Fortunately, other elements of the story aren't quite so slippery. Through a combination of talking head interviews (from journalists, commentators and contemporaries), archive footage and Khodorkovsky's own words, Gibney traces his subject's riveting journey from one of the richest men in Russia (via shady business deals in the oil industry as Russia transitioned to a free-market economy) to spending nearly a decade in a Siberian prison for fraud. After his release, Khodorkovsky fled his homeland and turned political dissident but, as the film makes frighteningly clear with a look at the Salisbury poisoning and the death of Alexander Litvinenko, it seems Putin's enemies aren't safe, even in exile.

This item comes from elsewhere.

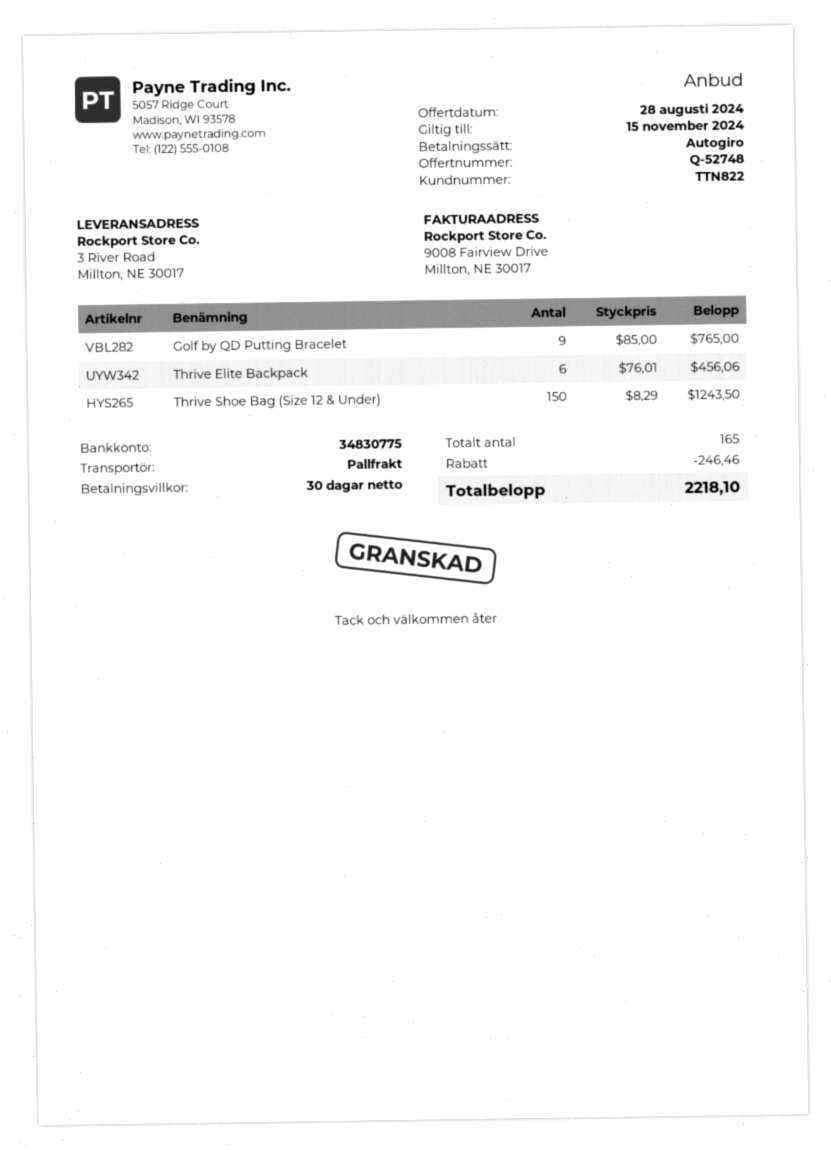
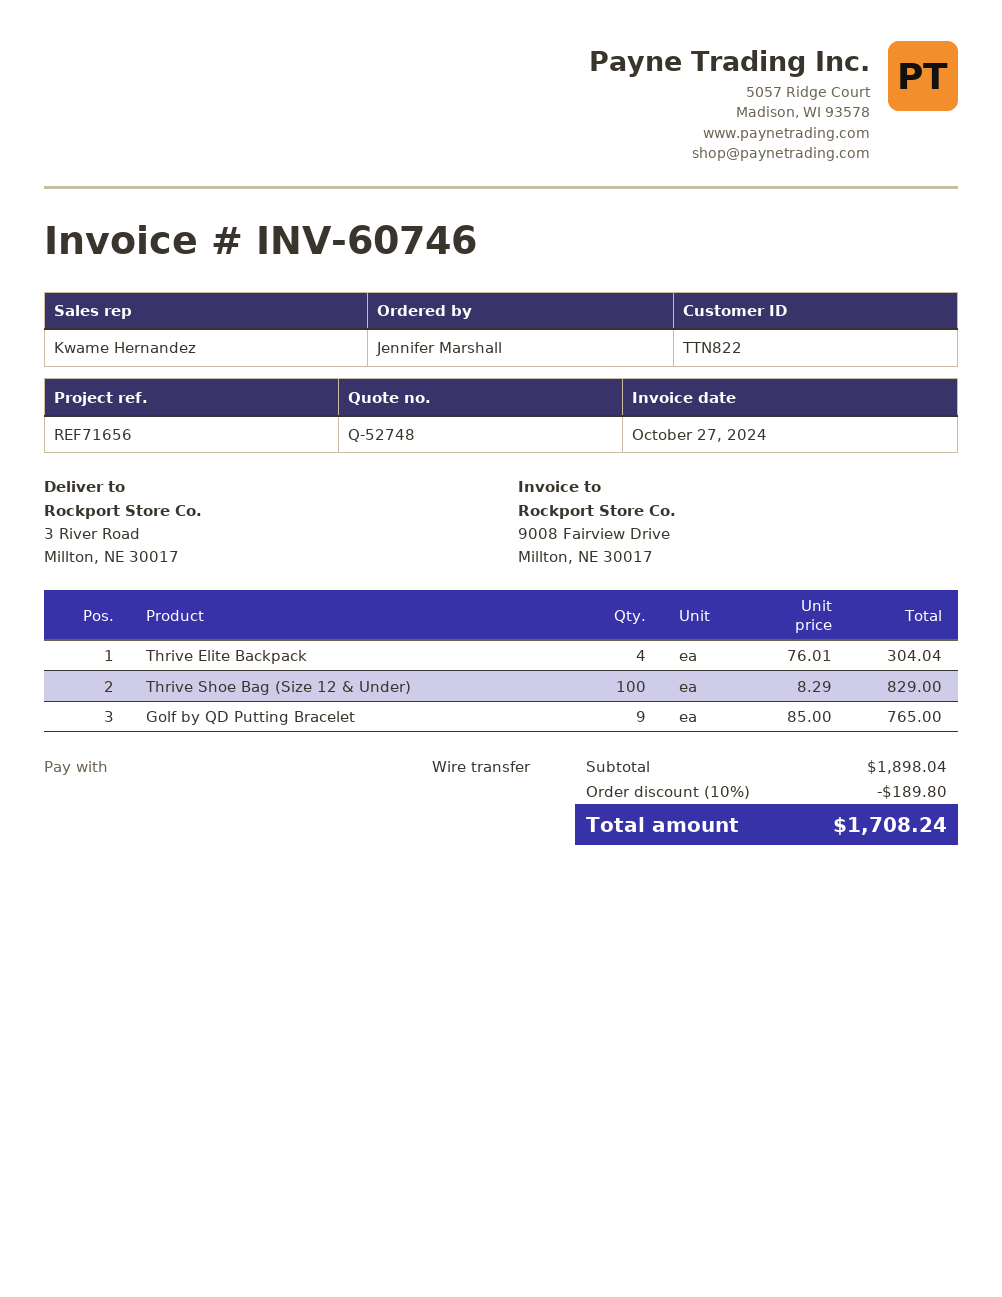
payment method: direct debit -> bank transfer
Thrive Elite Backpack: 6 x 76.01 = 456.06 -> 4 x 76.01 = 304.04
Thrive Shoe Bag (Size 12 & Under): 150 x 8.29 = 1243.50 -> 100 x 8.29 = 829.00
discount: 246.46 -> 189.80
total: 2218.10 -> 1708.24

The hook here is Khodorkovsky himself, who claims that his time in prison fundamentally changed him and that he's now fighting the good fight with his work for Open Russia, a human rights organisation dedicated to establishing free and fair elections. In practice, that means the film lacks a satisfying ending, since Putin clearly isn't going anywhere soon, but Khodorkovsky's steadfast conviction that this will eventually change ('Maybe five years, maybe ten,' he says) at least allows for an optimistic closing note.
Limited release from Fri 13 Dec.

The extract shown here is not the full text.